This parameter can be set at run-time and is effective on the master.
Intermediate Data Transfer Format¶
citus.binary_worker_copy_format (boolean)¶
Use the binary copy format to transfer intermediate data between workers. During large table joins, Citus may have to dynamically repartition and shuffle data between different workers. By default, this data is transferred in text format. Enabling this parameter instructs the database to use PostgreSQL’s binary serialization format to transfer this data. This parameter is effective on the workers and needs to be changed in the postgresql.conf file. After editing the config file, users can send a SIGHUP signal or restart the server for this change to take effect.

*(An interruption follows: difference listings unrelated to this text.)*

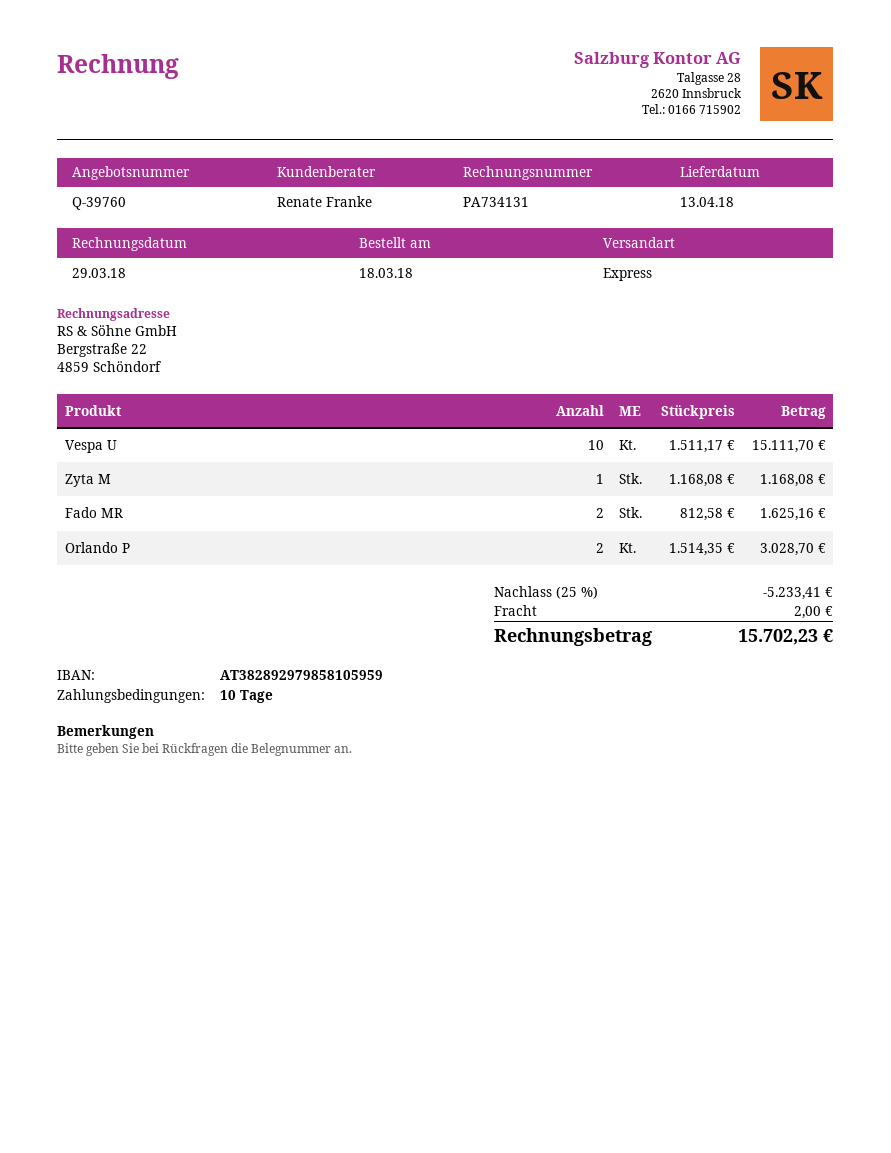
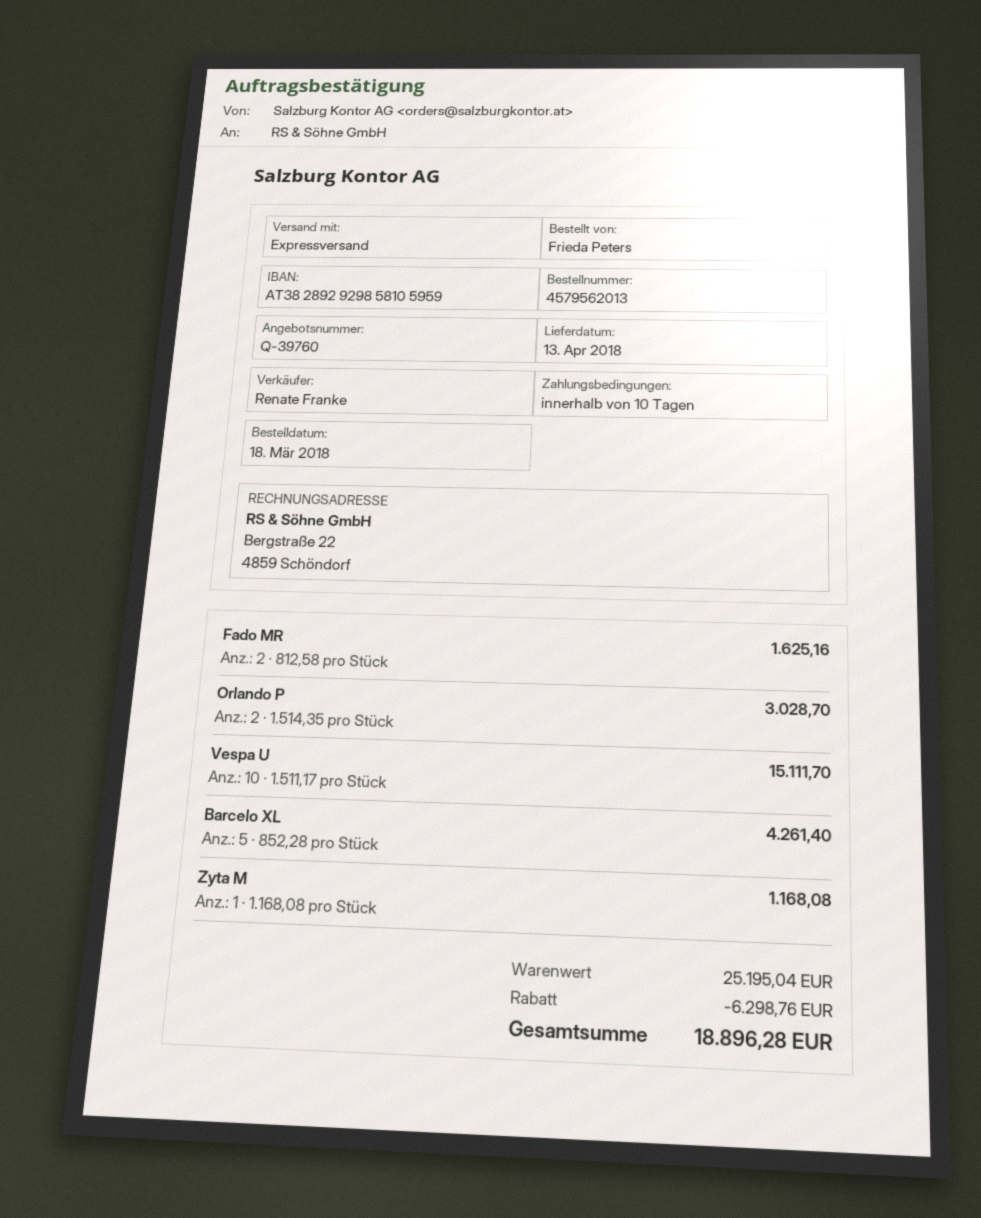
bank account: AT382892979858105959 -> AT382892929858105959
Barcelo XL: none -> 5 x 852.28 = 4261.40
discount: 5233.41 -> 6298.76
shipping: 2.00 -> none
total: 15702.23 -> 18896.28

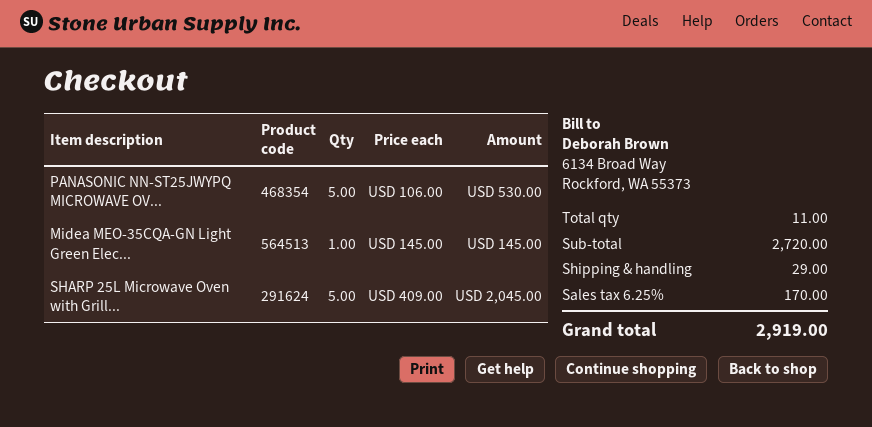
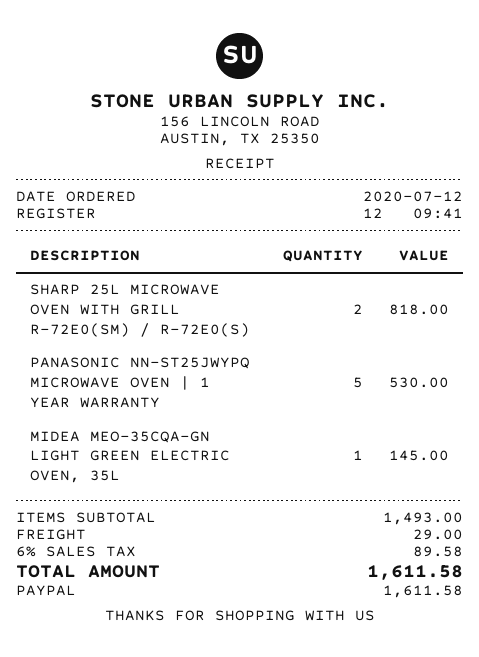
SHARP 25L Microwave Oven with Grill...: 5 for 2045.00 -> 2 for 818.00
subtotal: 2720.00 -> 1493.00
tax: 6.25% = 170.00 -> 6% = 89.58
total: 2919.00 -> 1611.58

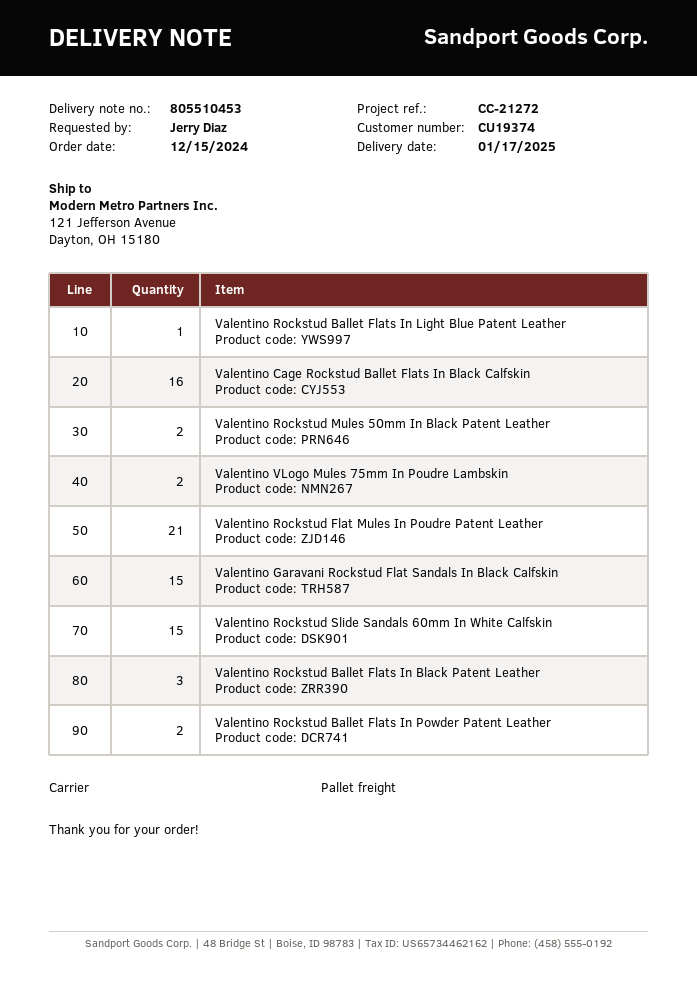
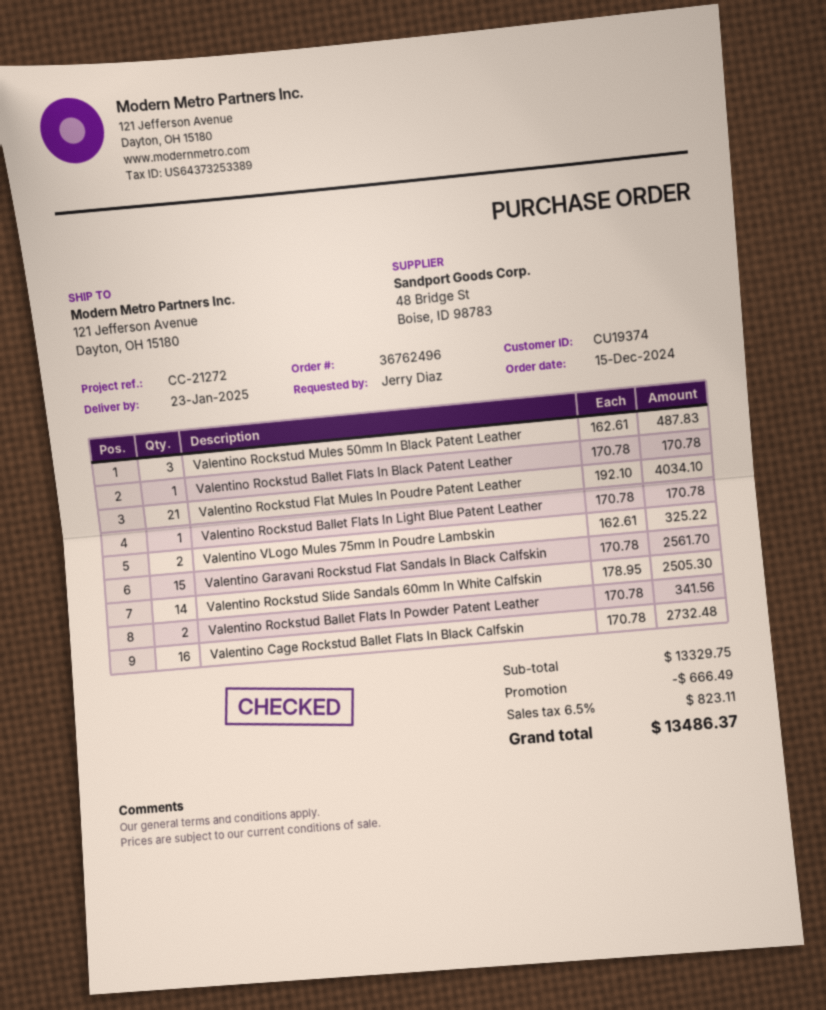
delivery date: 2025-01-17 -> 2025-01-23
Valentino Rockstud Mules 50mm In Black Patent Leather: 2 -> 3
Valentino Rockstud Slide Sandals 60mm In White Calfskin: 15 -> 14
Valentino Rockstud Ballet Flats In Black Patent Leather: 3 -> 1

citus.binary_master_copy_format (boolean)¶
Use the binary copy format to transfer data between master and the workers. When running distributed queries, the workers transfer their intermediate results to the master for final aggregation. By default, this data is transferred in text format. Enabling this parameter instructs the database to use PostgreSQL’s binary serialization format to transfer this data. This parameter can be set at runtime and is effective on the master.
Executor Configuration¶
citus.all_modifications_commutative¶
Citus enforces commutativity rules and acquires appropriate locks for modify operations in order to guarantee correctness of behavior. For example, it assumes that an INSERT statement commutes with another INSERT statement, but not with an UPDATE or DELETE statement. Similarly, it assumes that an UPDATE or DELETE statement does not commute with another UPDATE or DELETE statement. This means that UPDATEs and DELETEs require Citus to acquire stronger locks.
If you have UPDATE statements that are commutative with your INSERTs or other UPDATEs, then you can relax these commutativity assumptions by setting this parameter to true. When this parameter is set to true, all commands are considered commutative and claim a shared lock, which can improve overall throughput. This parameter can be set at runtime and is effective on the master.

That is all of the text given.